Ancora, un raviolo aperto con pomodorini del piennolo (altra contaminazione partenopea) e ricciola in guazzetto, poi rollè di pesce spada con pepe nero, rosso e verde, con crosta di mandorle e pistacchi, e di nuovo il piennolo.
E intanto non si è paghi di guardarsi intorno: il mosaico del pavimento, le mura, e gli altri piccoli ambienti ai quali si accede dall’atrio, lo spazio più grande, sormontato da un largo impluvium. Immaginando se anche gli antichi inquilini usassero consumare i pasti dove ora sono seduto, con lo sguardo rivolto verso il mare.
"Questi resti vennero alla luce 18 anni fa - spiega Gaetano Cardillo -. Ci troviamo in un territorio ricco di antiche testimonianze, a poche centinaia di metri da un anfiteatro e da Punta Epitaffio". Il fondo venne acquistato dal suocero, Biagio Carannante, imprenditore e grande amante del mare. Qui aveva il suo orto, dal quale poteva ammirare la distesa d'acqua ai suoi piedi. Un giorno la Soprintendenza chiese di potere iniziare dei saggi di scavo, nella convinzione che sotto il terreno si celassero dei resti archeologici. "Passavamo ore in compagnia degli studiosi, per vedere cosa affiorava - spiega Tina Carannante, architetto e titolare con il marito Gaetano di una società specializzata proprio in restauri -. Io, mia madre, mia sorella, mio fratello e i nostri figli, restavamo incantanti di fronte ad ogni scoperta".

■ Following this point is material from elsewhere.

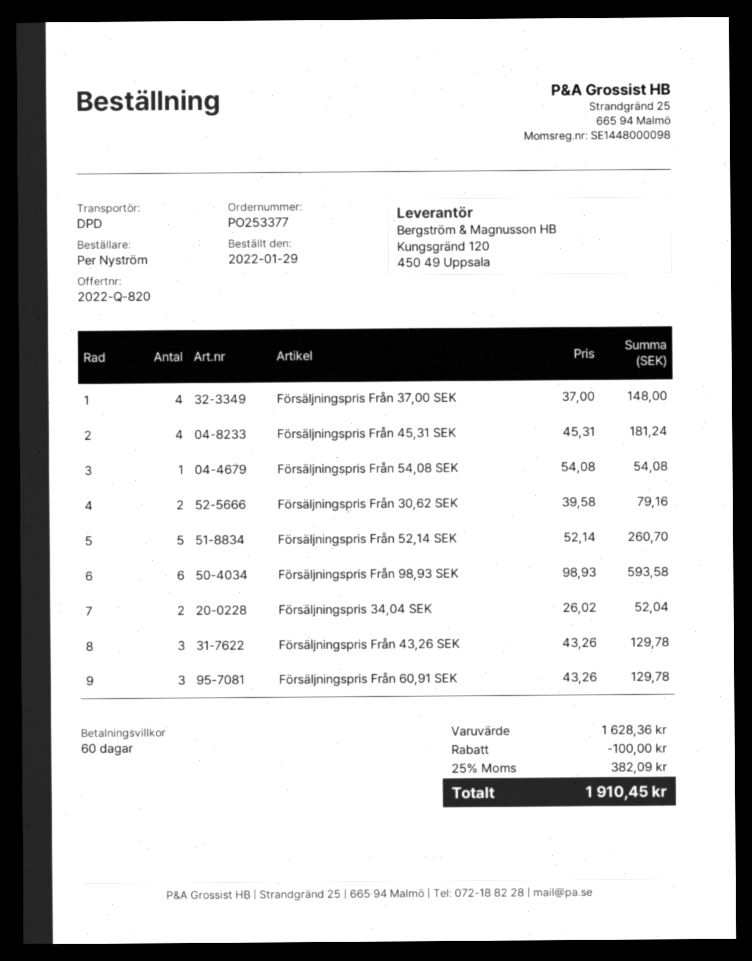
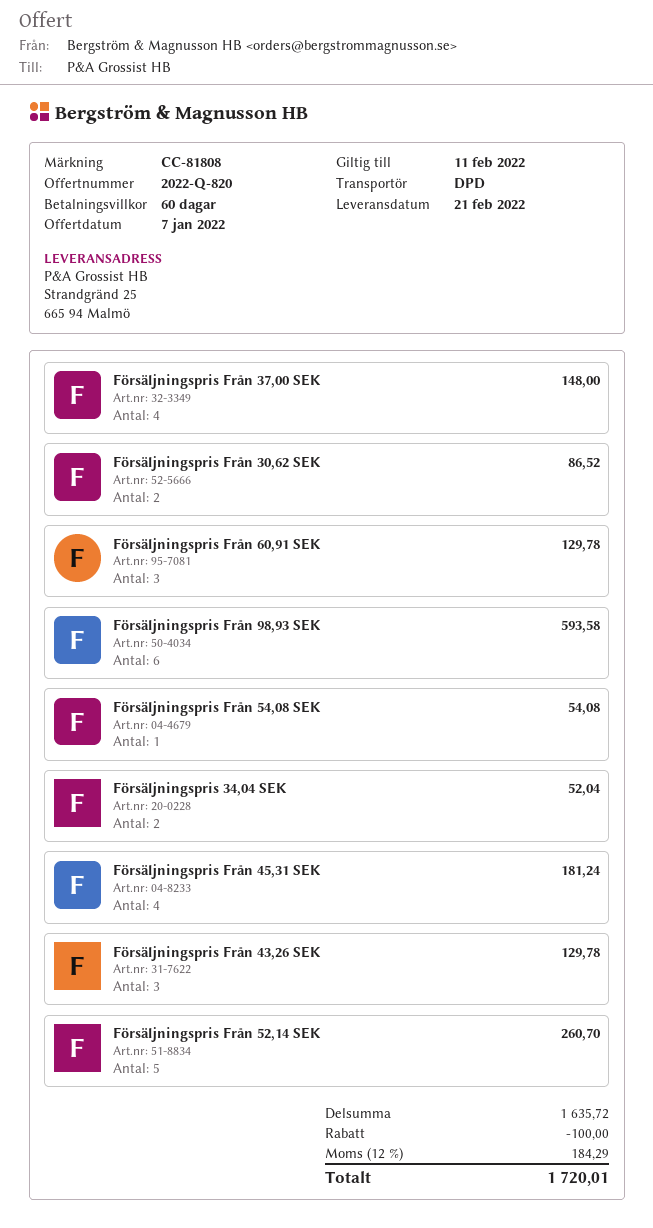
Försäljningspris Från 30,62 SEK: 2 for 79.16 -> 2 for 86.52
subtotal: 1628.36 -> 1635.72
tax: 25% = 382.09 -> 12% = 184.29
total: 1910.45 -> 1720.01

Emozioni forti, come quelle provate da anonimi viaggiatori del Gran Tour ottocentesco i quali, proprio da questo sito - si scopre oggi - trafugarono una statua con l'effige di Livia Drusilla Claudia, moglie dell'imperatore Augusto. Un'opera ora esposta, insieme ad altre due sculture, raffiguranti Dioniso e Pan, anch'esse originariamente sistemate qui, al museo di Copenhagen.
"Siamo stati in Danimarca - confida Cardillo -. Quando abbiamo visto la statua di Livia ci siamo commossi, come chi riabbraccia, dopo tanto tempo, una carissima zia lontana".
Niente lacrime, invece, per la penultima portata di questa cena, è il caso di dirlo, luculliana. Alba, che il 25 febbraio sarà tra gli chef della serata in programma a Il Cascinalenuovo di Isola d'Asti con gli stellati Walter Ferretto (padrone di casa), Pino Cuttaia (La Madia di Licata) e Pietro D'Agostino (La Capinera di Taormina), ha proposto agli ospiti una succosa cipolla cotta al sale (ma solo per cuocerla!), svuotata e poi riempita nuovamente di una salsa roux a base di cipolla (ovviamente), noce moscata, latte, parmigiano, zibibbo e gamberi.
Per finire, anticipato da un passito Rahaja di Cantine Gulino, (tremila bottiglie, in bocca fichi e datteri), un classico della pasticceria sicula: il cannolo. Convincente questa versione su salsa di ficodindia, ricotta e marmellata amara di arance, nessun candito ma solo una scorza d'arancia. Nella ricotta, nemmeno un'ombra di zucchero, come il sale nei piatti. Cercatelo solo nella zucca. Dello chef.